### [ACTIVITY]
Wherever a picture appears in the listing, leave it out, and copy the rest exactly.

::: RECORDED INFORMATION

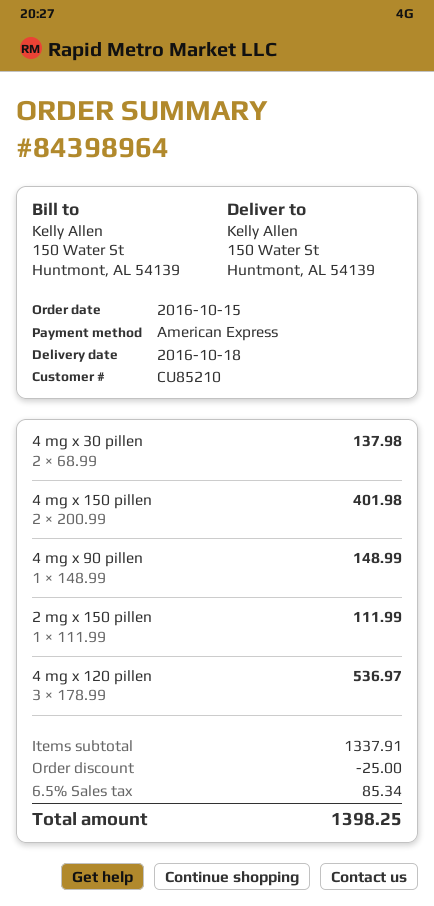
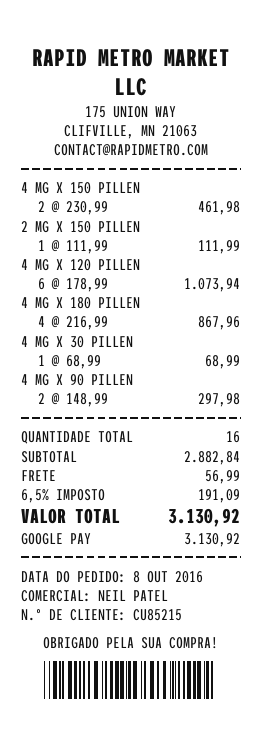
order date: 2016-10-15 -> 2016-10-08
customer number: CU85210 -> CU85215
payment method: American Express -> Google Pay
4 mg x 30 pillen: 2 x 68.99 = 137.98 -> 1 x 68.99 = 68.99
4 mg x 150 pillen: 2 x 200.99 = 401.98 -> 2 x 230.99 = 461.98
4 mg x 90 pillen: 1 x 148.99 = 148.99 -> 2 x 148.99 = 297.98
4 mg x 120 pillen: 3 x 178.99 = 536.97 -> 6 x 178.99 = 1073.94
4 MG X 180 PILLEN: none -> 4 x 216.99 = 867.96
subtotal: 1337.91 -> 2882.84
discount: 25.00 -> none
shipping: none -> 56.99
tax: 6.5% = 85.34 -> 6.5% = 191.09
total: 1398.25 -> 3130.92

::::::

### [RESPONSE FOR THIS EXERCISE]
order date: 2016-10-15 -> 2016-10-08
customer number: CU85210 -> CU85215
payment method: American Express -> Google Pay
4 mg x 30 pillen: 2 x 68.99 = 137.98 -> 1 x 68.99 = 68.99
4 mg x 150 pillen: 2 x 200.99 = 401.98 -> 2 x 230.99 = 461.98
4 mg x 90 pillen: 1 x 148.99 = 148.99 -> 2 x 148.99 = 297.98
4 mg x 120 pillen: 3 x 178.99 = 536.97 -> 6 x 178.99 = 1073.94
4 MG X 180 PILLEN: none -> 4 x 216.99 = 867.96
subtotal: 1337.91 -> 2882.84
discount: 25.00 -> none
shipping: none -> 56.99
tax: 6.5% = 85.34 -> 6.5% = 191.09
total: 1398.25 -> 3130.92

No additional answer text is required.